Ибо, как суверенным Принцам позволено в их манифестах и прокламациях говорить о своем собственном милостивом удовольствии и королевской мудрости без обвинения в высокомерии, так и наш Лауреат убедил себя, что он может обращаться к подданному миру в тех же возвышенных тонах и что они будут слушать с таким же почтительным трепетом авторитетное изложение его собственного гения и славы. Каков мог бы быть успех эксперимента, если бы исполнение было столь же мастерским, как замысел смелым, мы не будем утруждать себя догадками; но контраст между величием похвалы и плохотой поэзии, в которой она передана и к которой она частично применена, является вполне решающим для ее результата в данном случае, так же как и во всех других, в которых изобретательный автор принял тот же стиль. Мы обратили некоторое внимание на «Carmen Triumphale», который стоял во главе серии. Но об Одах, которые впоследствии последовали Принцу-регенту и Суверенам и Генералам, которые пришли навестить его, мы имели милосердие ничего не сказать; и были готовы действительно надеяться, что прискорбный провал той попытки может вразумить автора, по крайней мере, так же эффективно, как любые наши намеки. Здесь, однако, мы имеем его снова, с «Песнью лауреата» и «Carmen Nuptiale», если возможно, еще более хвастливыми и более скучными, чем любые другие его прославления. Необходимо, следовательно, представить дело еще раз на суд Публики, ради исправления и примера; и так как работа вряд ли найдет много читателей и имеет такой характер, в который нелегко было бы поверить при любом общем представлении, мы должны теперь попросить разрешения дать верный анализ ее различных частей, с несколькими образцами вкуса и манеры ее исполнения.
Ее цель — ознаменовать недавний благоприятный брак предполагаемой Наследницы английской короны с молодым Принцем Саксен-Кобургским; и состоит из Пролога, Сна и Эпилога — с Посылкой и различными аннотациями. Пролог, как было наиболее подобающе, целиком посвящен похвале самого Лауреата; и содержит отчет, который не может не быть очень интересным как для его Королевских слушателей, так и для мира в целом, о его ранних занятиях и достижениях — превосходстве его гения — благородстве его взглядов — и счастье, которое стало результатом этих драгоценных даров. Затем упоминается его удовольствие от назначения Поэтом-лауреатом и ярость и зависть, которые это событие вызвало во всех жилищах злобных. За этим естественно следует полный отчет обо всех его официальных произведениях и некоторые скромные сомнения, не слишком ли его гений героичен и патетичен для сочинения Эпиталамы, — которые сомнения, однако, быстро и приятно разрешаются воспоминанием о том, что, как Спенсер написал гимн на свою собственную свадьбу, так не может быть ничего неуместного в том, чтобы г-н Саути сделал то же самое на свадьбе Принцессы Шарлотты. Это общий аргумент Пролога. Но читатель должен знать немного больше деталей. В своей ранней юности, говорит изобретательный автор, он стремился к славе поэта; и тогда Фантазия пришла к нему и показала ему славу его будущей карьеры, обратившись к нему с этими обнадеживающими словами —
Ты, кого богатая Природа при твоем счастливом рождении Благословила в своей щедрости величайшим даром, Который Небо дарует дитяти земли!
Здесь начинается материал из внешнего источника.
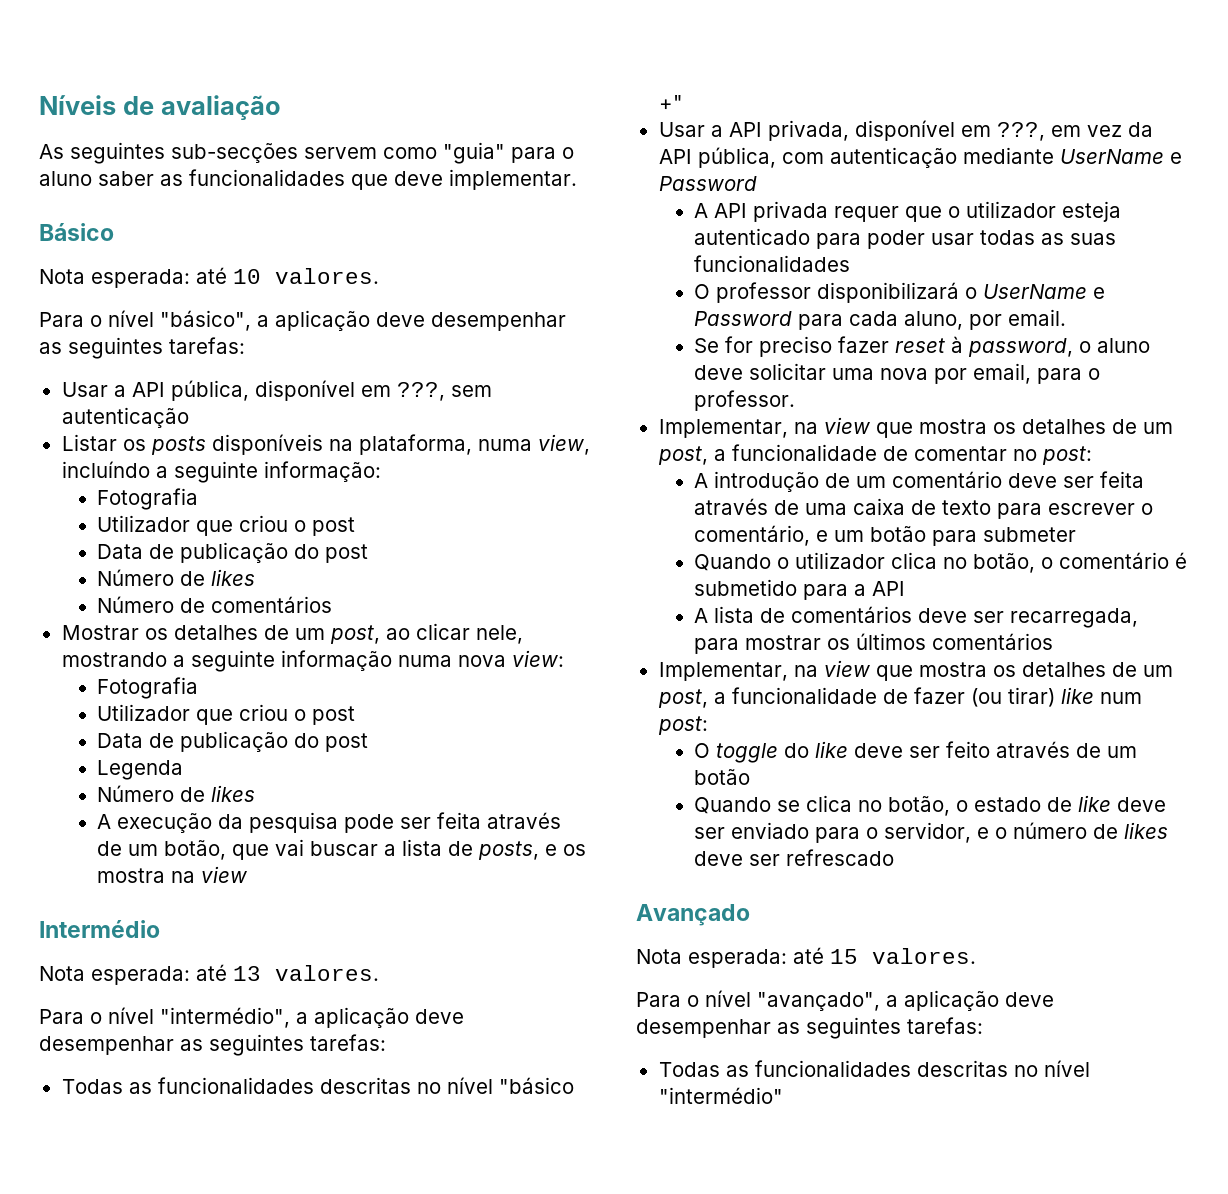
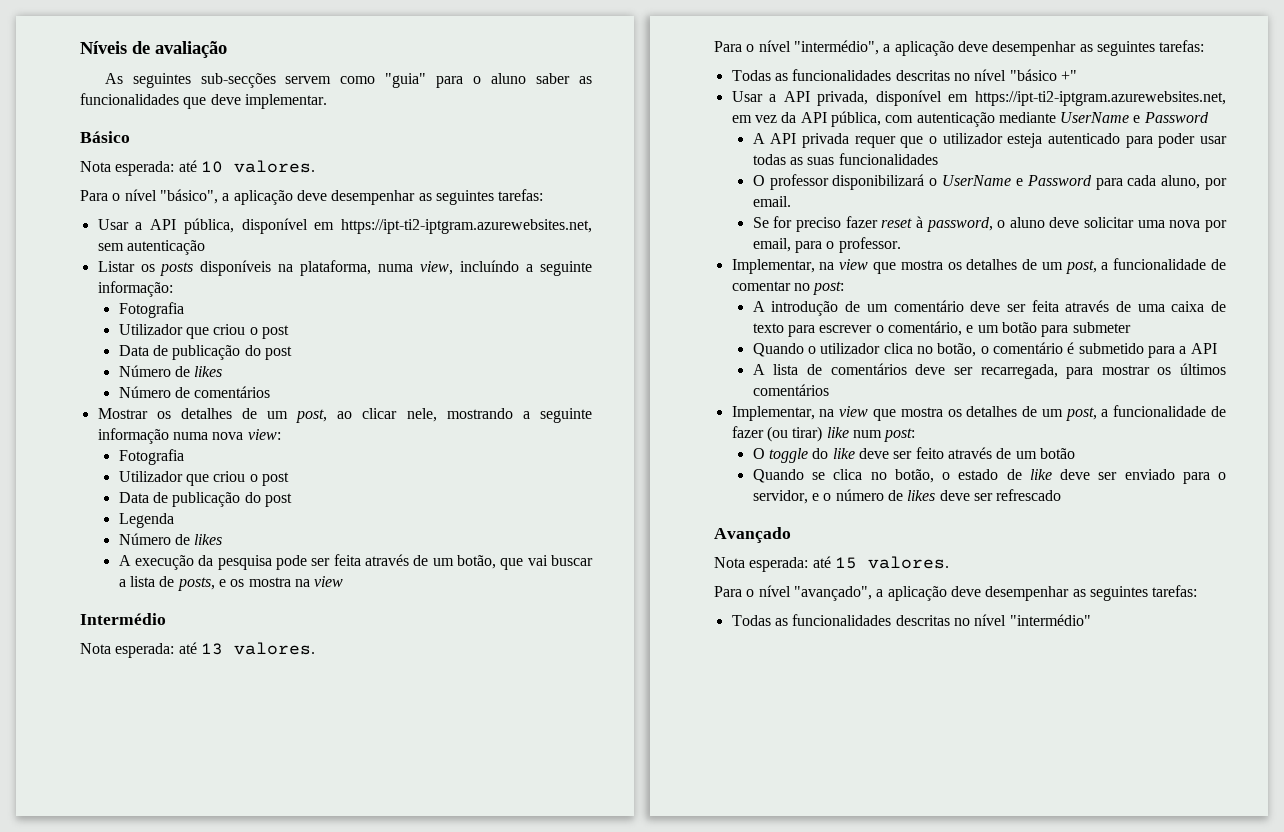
[396,382,445,401] ???, -> [341,219,592,234] https://ipt-ti2-iptgram.azurewebsites.net,
[996,122,1045,141] ???, -> [975,91,1226,106] https://ipt-ti2-iptgram.azurewebsites.net,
Будучи полностью убежденными в истинности ее утверждений, мы затем имеем удовлетворение узнать, что он прожил очень счастливую жизнь; и что, хотя время сделало его волосы немного седыми, оно только созрело его понимание; и что он все еще так же привычно весел, как когда был мальчиком. Затем он продолжает информировать нас, что он иногда все еще немного занимается поэзией; но что в последние годы он проводит большую часть своего времени в написании историй — от которых он не сомневается, что однажды приобретет великую репутацию.
Так в веках, которые прошли, я живу, И те, которые придут, мою верную награду дадут….
Мы подходим далее, конечно, к Сну; и ничего более глупого или тяжелого, мы рискнем сказать, никогда не возникало из сна или не стремилось к нему снова. Несчастный Лауреат, по-видимому, просто увидел, закрыв глаза, то, что он мог бы увидеть так же хорошо, если бы был в состоянии держать их открытыми — большую толпу людей и карет на улице, со свадебными знаками в петлицах; церковные колокола, звонящие весело, и feux-de-joie, стреляющие во всех направлениях. Вскоре, говорит спящий поэт, я подошел к большой двери, где были поставлены стражники, чтобы держать толпу; но когда они увидели мою Лавровую корону, они уступили мне дорогу и впустили меня! —
Но я получил вход через ту охраняемую дверь, В честь Лавровой короны, которую я носил.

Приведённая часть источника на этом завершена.